### What is needed
If a line in the data below holds the word "thiết", copy it.

### Listed entries
++++

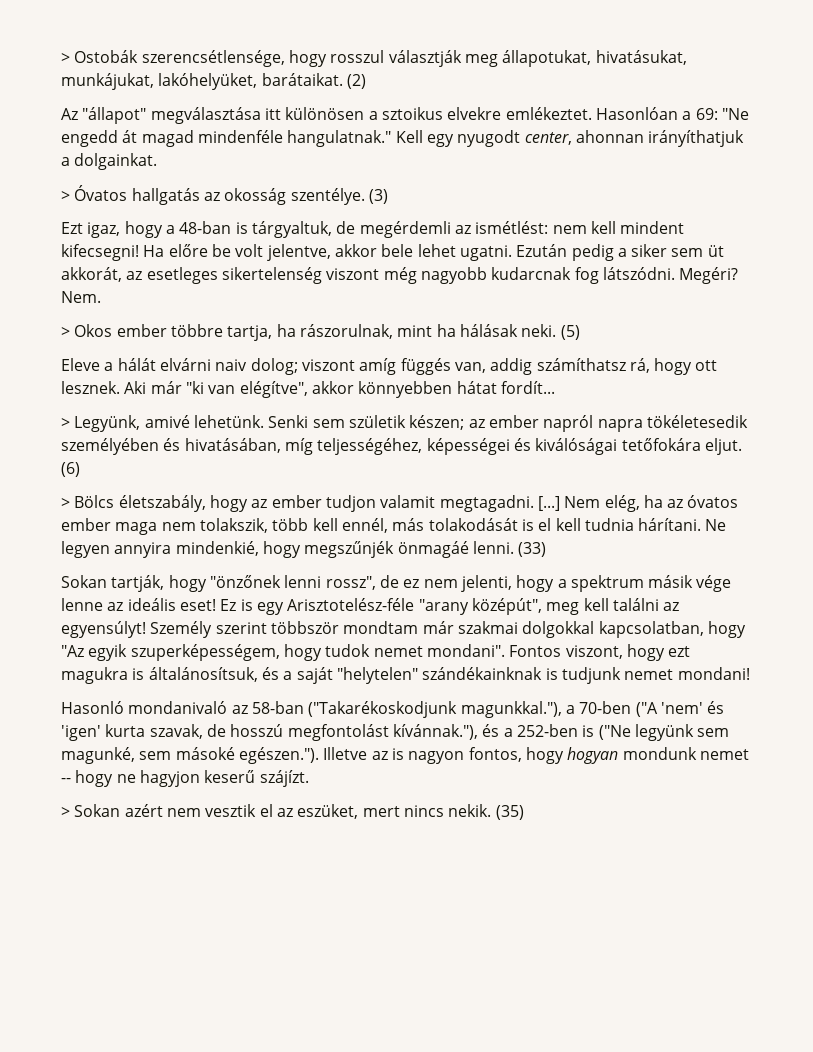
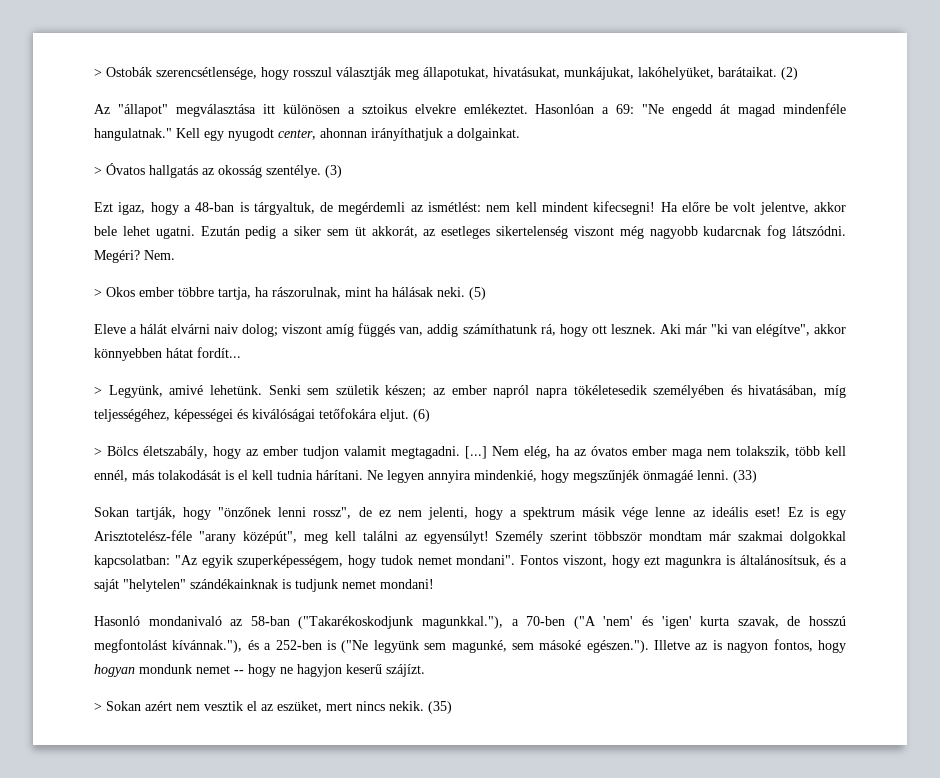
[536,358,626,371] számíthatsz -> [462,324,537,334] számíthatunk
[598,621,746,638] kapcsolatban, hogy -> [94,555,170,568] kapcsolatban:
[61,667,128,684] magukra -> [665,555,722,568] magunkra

++++

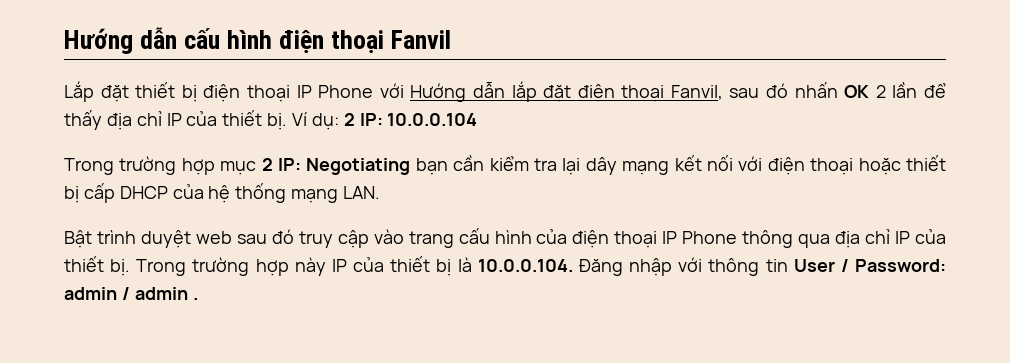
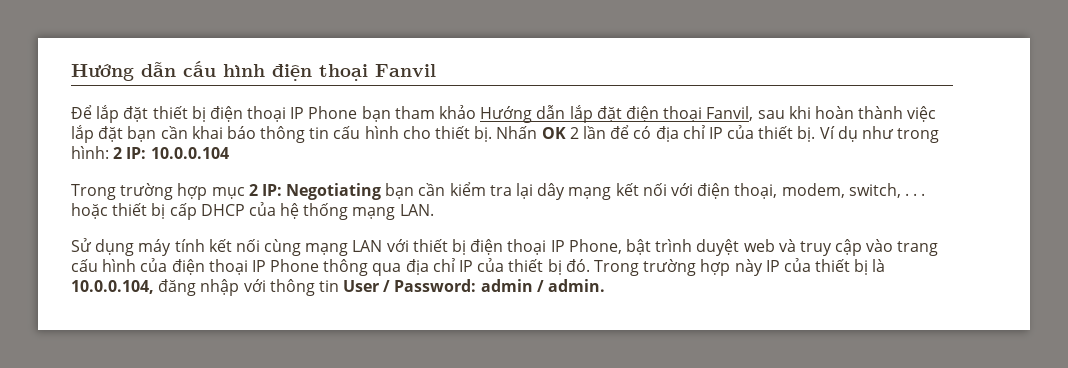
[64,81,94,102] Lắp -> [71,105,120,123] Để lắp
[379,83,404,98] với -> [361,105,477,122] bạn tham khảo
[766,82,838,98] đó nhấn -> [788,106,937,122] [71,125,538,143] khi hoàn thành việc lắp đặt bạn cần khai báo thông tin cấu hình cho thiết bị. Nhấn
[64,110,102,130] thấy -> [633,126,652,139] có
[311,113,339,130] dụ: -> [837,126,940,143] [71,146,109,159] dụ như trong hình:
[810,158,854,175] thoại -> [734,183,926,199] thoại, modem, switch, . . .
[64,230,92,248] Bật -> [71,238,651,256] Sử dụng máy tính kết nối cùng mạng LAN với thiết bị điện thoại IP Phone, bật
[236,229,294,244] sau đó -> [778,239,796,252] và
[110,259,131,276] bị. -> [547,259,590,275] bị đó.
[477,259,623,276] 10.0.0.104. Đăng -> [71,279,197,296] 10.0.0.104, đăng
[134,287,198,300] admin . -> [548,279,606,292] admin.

++++

### Task result
[766,82,838,98] đó nhấn -> [788,106,937,122] [71,125,538,143] khi hoàn thành việc lắp đặt bạn cần khai báo thông tin cấu hình cho thiết bị. Nhấn
[64,230,92,248] Bật -> [71,238,651,256] Sử dụng máy tính kết nối cùng mạng LAN với thiết bị điện thoại IP Phone, bật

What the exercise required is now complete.